▸ **Data items**:
"""

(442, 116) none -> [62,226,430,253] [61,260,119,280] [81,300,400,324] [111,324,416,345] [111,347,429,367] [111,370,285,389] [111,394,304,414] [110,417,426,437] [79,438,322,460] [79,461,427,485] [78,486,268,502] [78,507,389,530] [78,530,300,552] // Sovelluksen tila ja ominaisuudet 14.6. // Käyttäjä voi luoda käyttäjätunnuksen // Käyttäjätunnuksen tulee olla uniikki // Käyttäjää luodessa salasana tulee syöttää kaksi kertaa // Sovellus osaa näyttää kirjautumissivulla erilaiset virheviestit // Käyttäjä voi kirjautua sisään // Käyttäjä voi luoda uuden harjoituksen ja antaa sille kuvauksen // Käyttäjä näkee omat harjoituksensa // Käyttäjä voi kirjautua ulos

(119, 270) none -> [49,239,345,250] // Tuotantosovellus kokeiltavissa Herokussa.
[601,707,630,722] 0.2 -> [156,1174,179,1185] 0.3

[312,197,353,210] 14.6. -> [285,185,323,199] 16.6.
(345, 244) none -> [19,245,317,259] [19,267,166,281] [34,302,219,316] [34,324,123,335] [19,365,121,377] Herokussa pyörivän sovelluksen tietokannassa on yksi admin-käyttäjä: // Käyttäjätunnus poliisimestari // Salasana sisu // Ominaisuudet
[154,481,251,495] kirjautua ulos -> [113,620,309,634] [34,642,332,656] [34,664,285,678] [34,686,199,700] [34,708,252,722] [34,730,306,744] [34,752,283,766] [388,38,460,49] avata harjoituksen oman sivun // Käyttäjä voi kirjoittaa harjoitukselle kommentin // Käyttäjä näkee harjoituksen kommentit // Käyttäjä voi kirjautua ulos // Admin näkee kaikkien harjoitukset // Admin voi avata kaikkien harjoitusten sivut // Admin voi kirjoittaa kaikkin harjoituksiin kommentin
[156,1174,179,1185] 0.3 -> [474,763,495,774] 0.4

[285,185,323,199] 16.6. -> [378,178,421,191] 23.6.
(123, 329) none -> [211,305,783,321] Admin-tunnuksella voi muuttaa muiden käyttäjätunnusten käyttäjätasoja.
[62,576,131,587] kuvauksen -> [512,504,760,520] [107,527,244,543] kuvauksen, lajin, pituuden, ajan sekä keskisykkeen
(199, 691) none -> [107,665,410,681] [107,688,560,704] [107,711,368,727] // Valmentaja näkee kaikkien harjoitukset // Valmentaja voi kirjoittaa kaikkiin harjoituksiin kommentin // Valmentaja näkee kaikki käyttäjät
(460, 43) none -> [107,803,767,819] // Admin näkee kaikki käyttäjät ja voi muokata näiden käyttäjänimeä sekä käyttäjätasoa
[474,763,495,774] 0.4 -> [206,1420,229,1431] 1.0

"""

▸ **What is required**:
Each record, from first to last, should be returned verbatim.

▸ **Expected answer**:
(442, 116) none -> [62,226,430,253] [61,260,119,280] [81,300,400,324] [111,324,416,345] [111,347,429,367] [111,370,285,389] [111,394,304,414] [110,417,426,437] [79,438,322,460] [79,461,427,485] [78,486,268,502] [78,507,389,530] [78,530,300,552] // Sovelluksen tila ja ominaisuudet 14.6. // Käyttäjä voi luoda käyttäjätunnuksen // Käyttäjätunnuksen tulee olla uniikki // Käyttäjää luodessa salasana tulee syöttää kaksi kertaa // Sovellus osaa näyttää kirjautumissivulla erilaiset virheviestit // Käyttäjä voi kirjautua sisään // Käyttäjä voi luoda uuden harjoituksen ja antaa sille kuvauksen // Käyttäjä näkee omat harjoituksensa // Käyttäjä voi kirjautua ulos

(119, 270) none -> [49,239,345,250] // Tuotantosovellus kokeiltavissa Herokussa.
[601,707,630,722] 0.2 -> [156,1174,179,1185] 0.3

[312,197,353,210] 14.6. -> [285,185,323,199] 16.6.
(345, 244) none -> [19,245,317,259] [19,267,166,281] [34,302,219,316] [34,324,123,335] [19,365,121,377] Herokussa pyörivän sovelluksen tietokannassa on yksi admin-käyttäjä: // Käyttäjätunnus poliisimestari // Salasana sisu // Ominaisuudet
[154,481,251,495] kirjautua ulos -> [113,620,309,634] [34,642,332,656] [34,664,285,678] [34,686,199,700] [34,708,252,722] [34,730,306,744] [34,752,283,766] [388,38,460,49] avata harjoituksen oman sivun // Käyttäjä voi kirjoittaa harjoitukselle kommentin // Käyttäjä näkee harjoituksen kommentit // Käyttäjä voi kirjautua ulos // Admin näkee kaikkien harjoitukset // Admin voi avata kaikkien harjoitusten sivut // Admin voi kirjoittaa kaikkin harjoituksiin kommentin
[156,1174,179,1185] 0.3 -> [474,763,495,774] 0.4

[285,185,323,199] 16.6. -> [378,178,421,191] 23.6.
(123, 329) none -> [211,305,783,321] Admin-tunnuksella voi muuttaa muiden käyttäjätunnusten käyttäjätasoja.
[62,576,131,587] kuvauksen -> [512,504,760,520] [107,527,244,543] kuvauksen, lajin, pituuden, ajan sekä keskisykkeen
(199, 691) none -> [107,665,410,681] [107,688,560,704] [107,711,368,727] // Valmentaja näkee kaikkien harjoitukset // Valmentaja voi kirjoittaa kaikkiin harjoituksiin kommentin // Valmentaja näkee kaikki käyttäjät
(460, 43) none -> [107,803,767,819] // Admin näkee kaikki käyttäjät ja voi muokata näiden käyttäjänimeä sekä käyttäjätasoa
[474,763,495,774] 0.4 -> [206,1420,229,1431] 1.0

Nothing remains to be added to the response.